═══ Records shown ═══
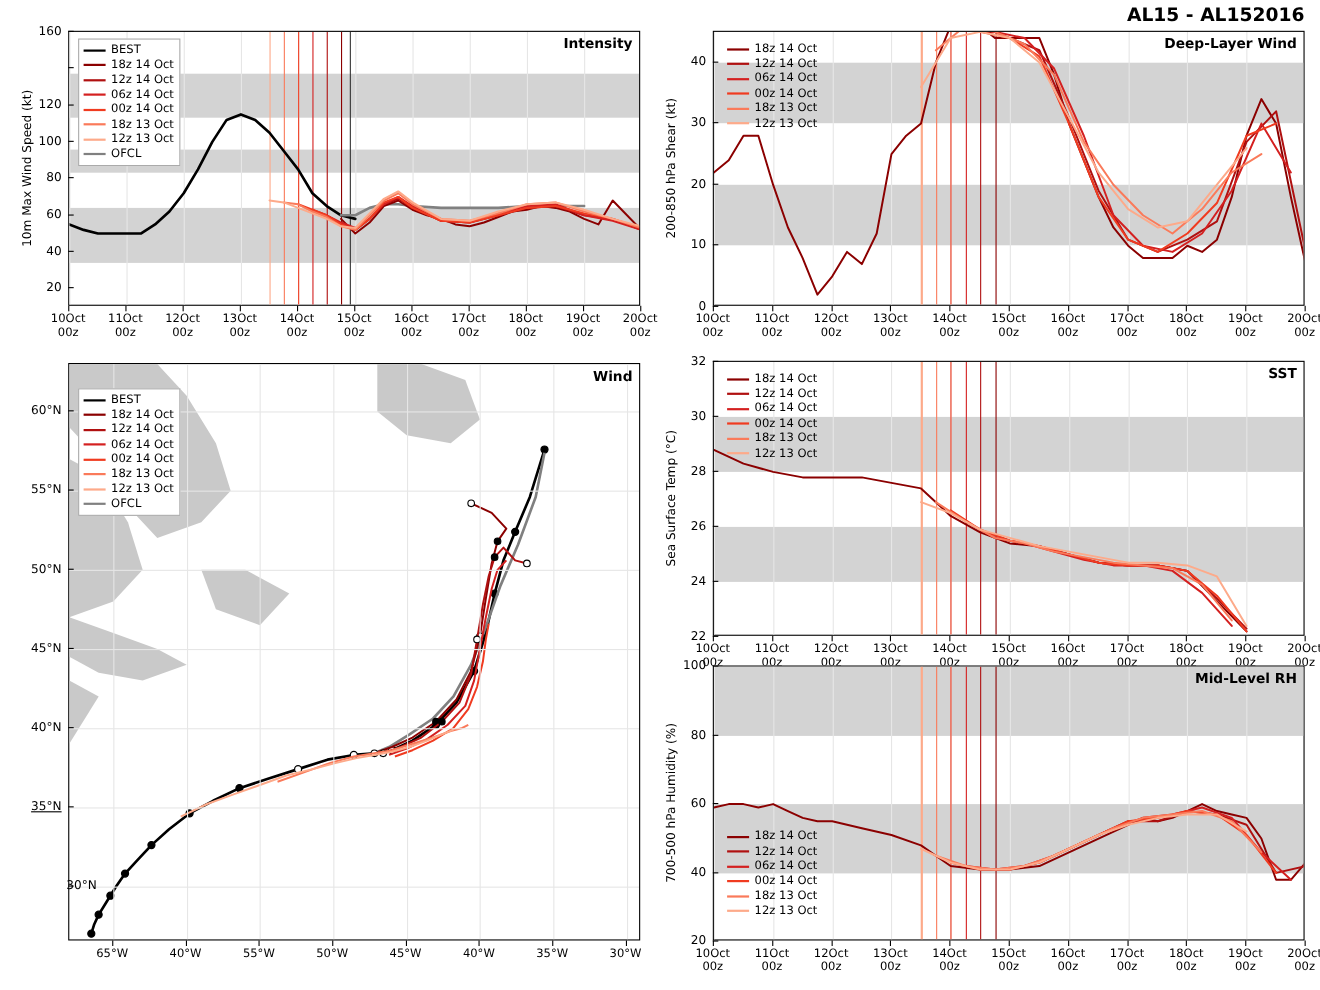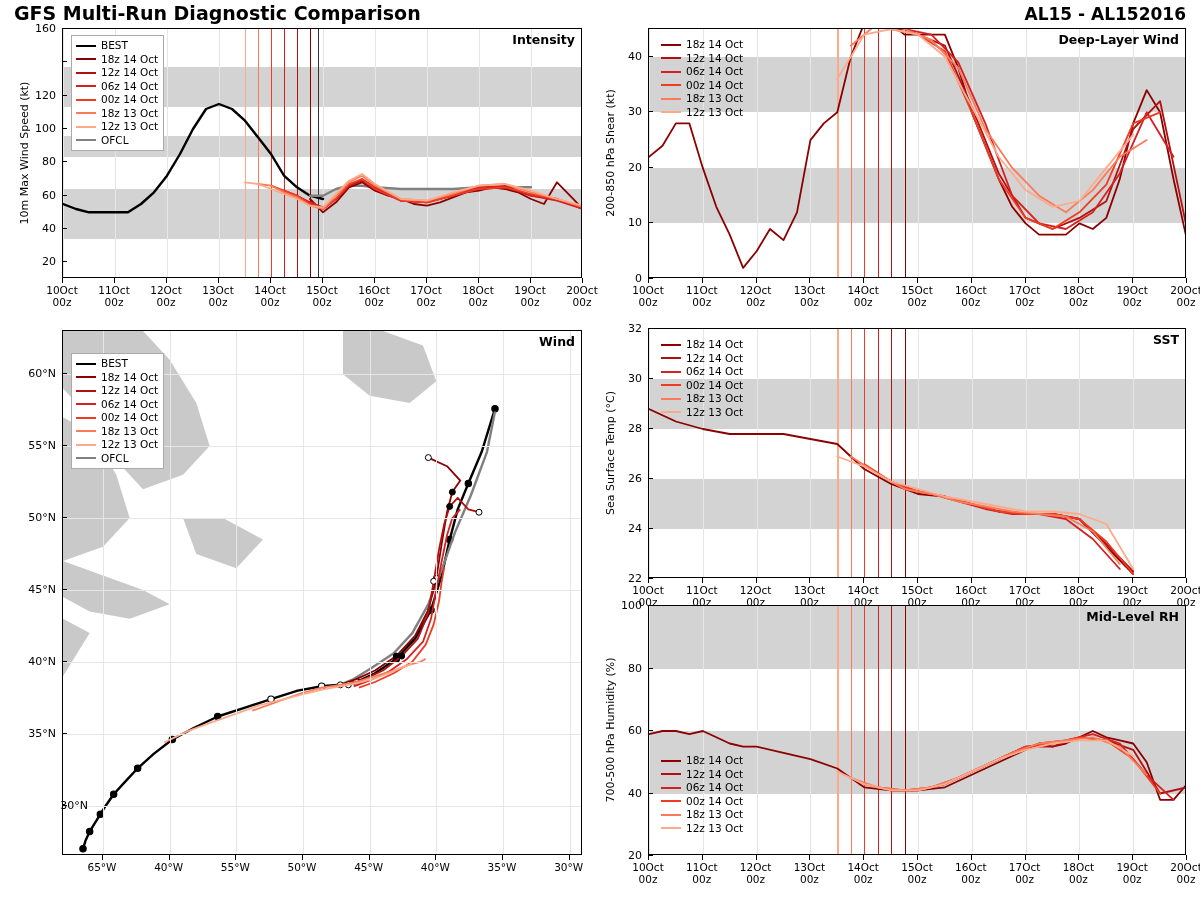--- a/index.html
+++ b/index.html
@@ -86,7 +86,6 @@
 
 <div class="page">
 
-  <div class="hdr-left">GFS Multi-Run Diagnostic Comparison</div>
   <div class="hdr-right">AL15 - AL152016</div>
 
   <div class="panel" id="p-intensity" style="left: 0px; top: 0px; width: 1200px; height: 900px;">

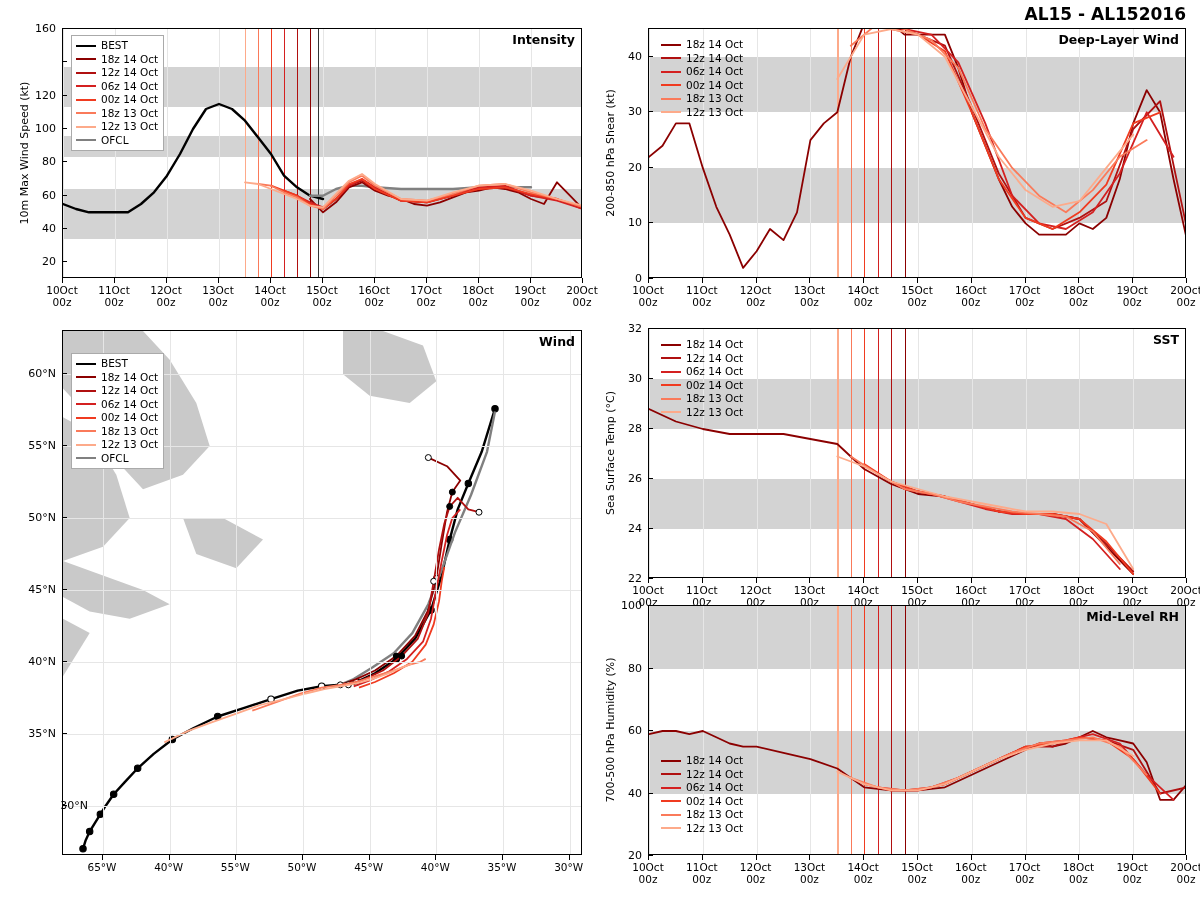--- a/index.html
+++ b/index.html
@@ -293,7 +293,7 @@
       </div>
       <div class="ytick" style="top: 804.658px; right: 1112px;">30°N</div>
       <div class="ytickmark" style="left: 62px; top: 804.658px;"></div>
-      <div class="ytick" style="top: 732.74px; right: 1144px;">35°N</div>
+      <div class="ytick" style="top: 732.74px; right: 1144px; text-decoration: underline;">35°N</div>
       <div class="ytickmark" style="left: 62px; top: 732.74px;"></div>
       <div class="ytick" style="top: 660.822px; right: 1144px;">40°N</div>
       <div class="ytickmark" style="left: 62px; top: 660.822px;"></div>

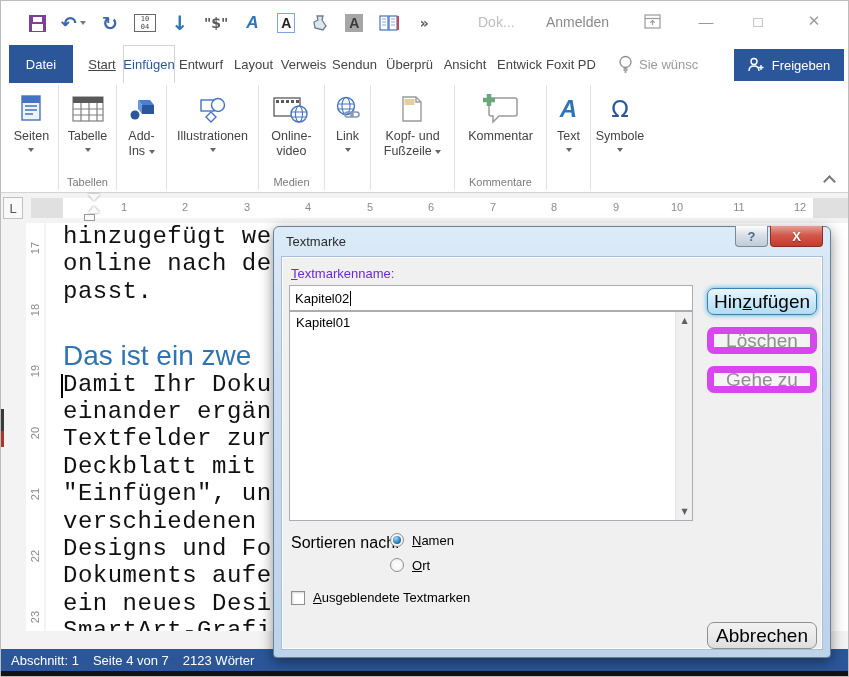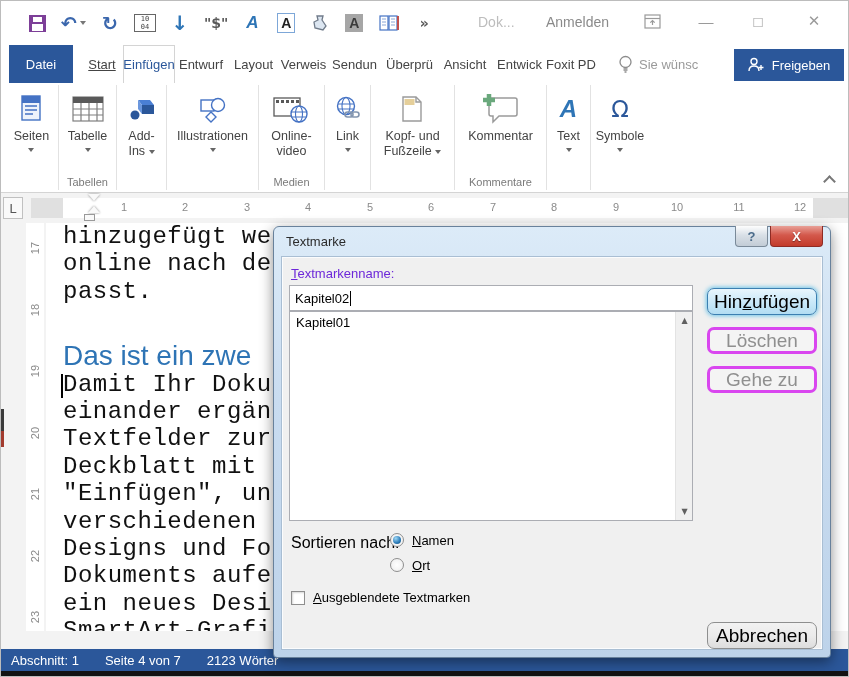--- a/index.html
+++ b/index.html
@@ -95,7 +95,7 @@
   .dbtn { position:absolute; left:425px; width:110px; height:27px; font-size:19px; display:flex; align-items:center; justify-content:center;
     background:linear-gradient(#f2f2f2,#ebebeb 50%,#dddddd); border:1px solid #8e8f8f; border-radius:7px; color:#000; }
   .dbtn.default { background:linear-gradient(#e9f6fd,#cbe9f9 50%,#b2ddf3); border:1px solid #3c7fb1; box-shadow:0 0 4px 1px #6fc4e8; }
-  .dbtn.disabled { background:#f4f4f4; border:3px solid #d946ef; color:#8f8f8f; box-shadow:none; }
+  .dbtn.disabled { background:#f4f4f4; border:7px solid #d946ef; color:#8f8f8f; box-shadow:none; }
   .sortlabel { position:absolute; left:9px; top:277px; font-size:16px; color:#000; }
   .radio { position:absolute; width:14px; height:14px; border-radius:50%; border:1px solid #8e8e8e; background:radial-gradient(#fff,#ececec); }
   .radio.sel:before { content:""; position:absolute; left:2px; top:2px; width:8px; height:8px; border-radius:50%;

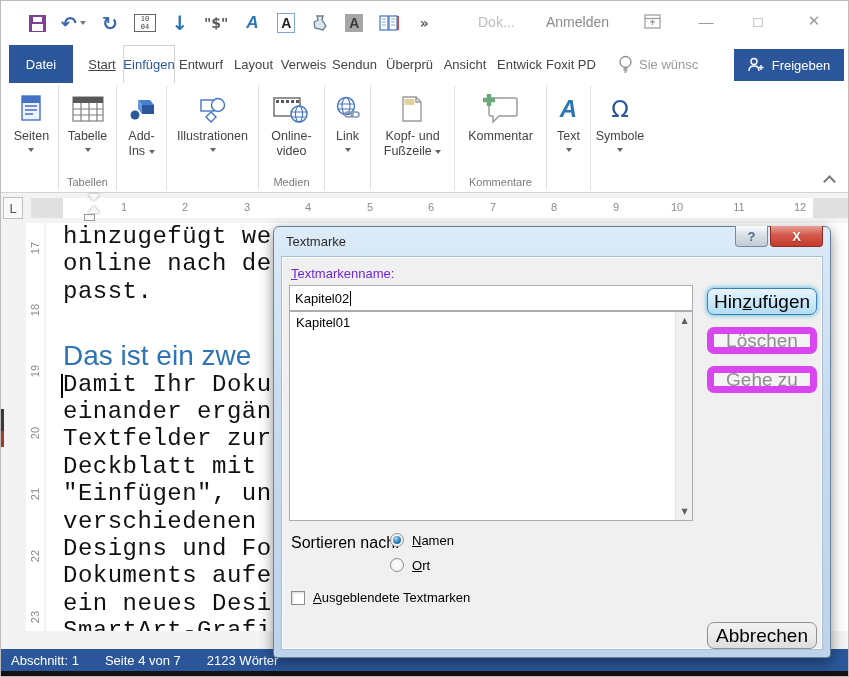--- a/index.html
+++ b/index.html
@@ -71,7 +71,7 @@
   .edgemark1 { position:absolute; left:0; top:186px; width:3px; height:22px; background:#3a3a3a; }
   .edgemark2 { position:absolute; left:0; top:208px; width:3px; height:16px; background:#a23b2e; }
   
-  .statusbar { position:absolute; left:0; top:648px; width:849px; height:22px; background:#2b579a; color:#fff; font-size:13px; display:flex; align-items:center; gap:26px; padding-left:10px; z-index:1; }
+  .statusbar { position:absolute; left:0; top:648px; width:849px; height:22px; background:#2b579a; color:#fff; font-size:13px; display:flex; align-items:center; gap:14px; padding-left:10px; z-index:1; }
   .bottomstrip { position:absolute; left:0; top:670px; width:849px; height:7px; background:#121212; z-index:1; }
   
   .dialog { position:absolute; left:272px; top:225px; width:558px; height:432px; z-index:10;

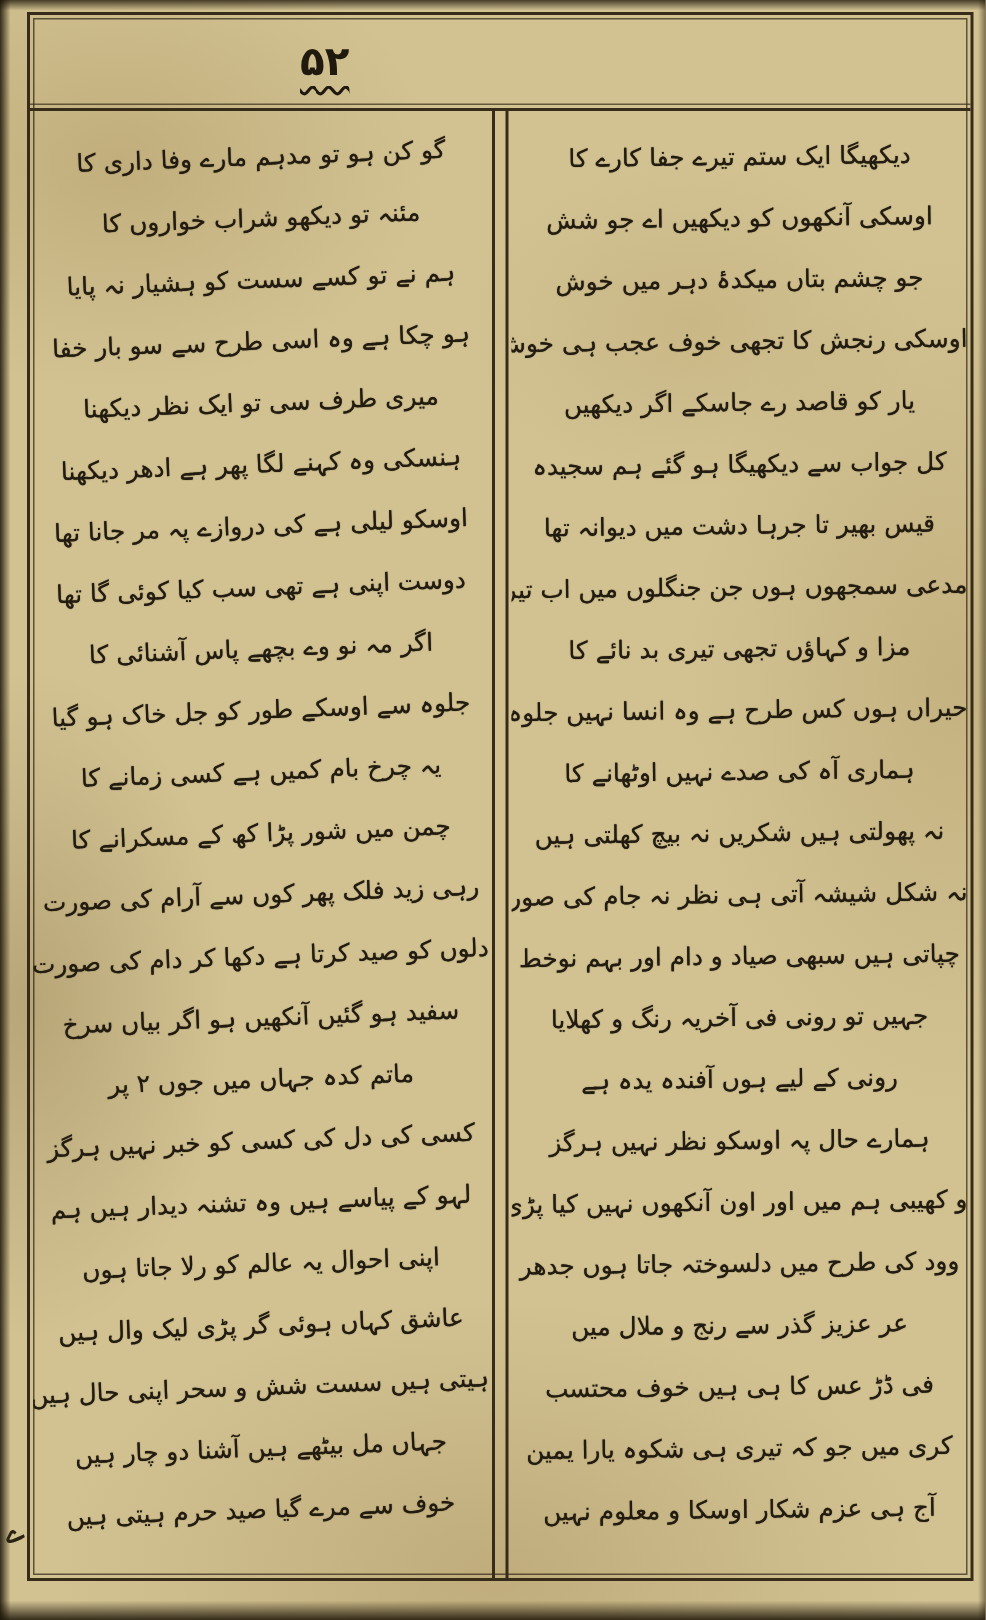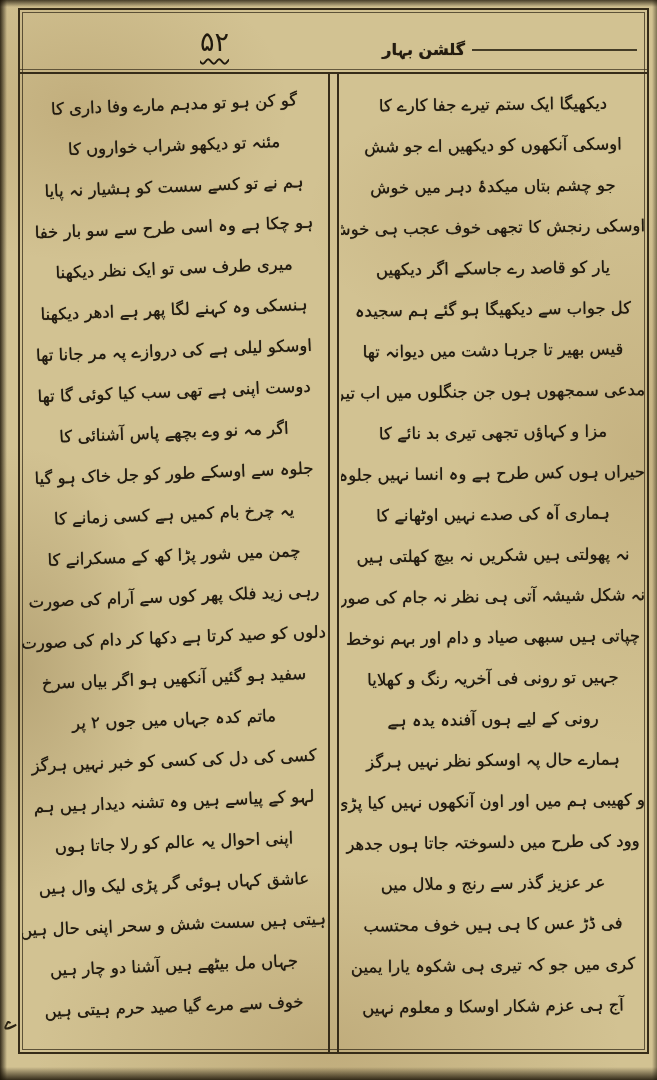--- a/index.html
+++ b/index.html
@@ -41,7 +41,7 @@
   .title-text{direction:rtl;text-shadow:0 0 .7px rgba(34,27,15,.9);}
   .page-number{
     position:absolute;top:16px;left:180px;
-    font-size:27px;font-weight:normal;color:#20190d;
+    font-size:27px;font-weight:bold;color:#20190d;
     text-decoration:underline;text-decoration-style:wavy;
     text-decoration-thickness:1.5px;text-underline-offset:7px;
     direction:rtl;

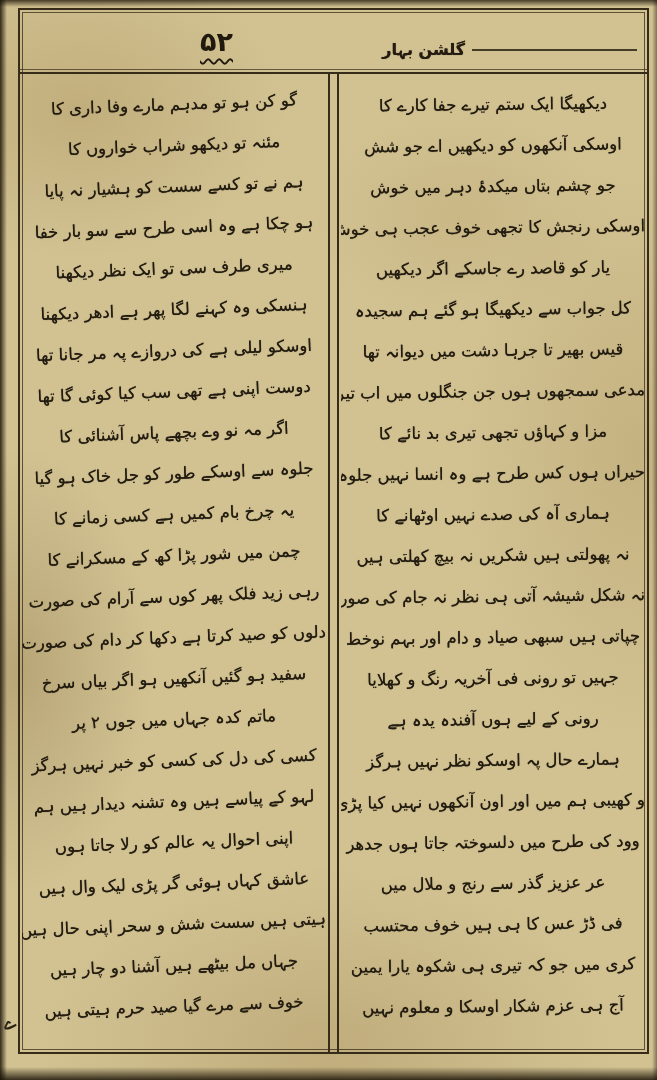--- a/index.html
+++ b/index.html
@@ -72,10 +72,6 @@
 
     <div class="header" dir="rtl">
       <div class="page-number">۵۲</div>
-      <div class="title">
-        <span class="title-tail"></span>
-        <span class="title-text">گلشن بہار</span>
-      </div>
     </div>
 
     <div class="columns">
═══
▸ Exercise: For the word "ytickmark", find all matching lines in the entries above and copy them out.

▸ Your response:
       <div class="ytickmark" style="left: 62px; top: 804.658px;"></div>
       <div class="ytickmark" style="left: 62px; top: 732.74px;"></div>
       <div class="ytickmark" style="left: 62px; top: 660.822px;"></div>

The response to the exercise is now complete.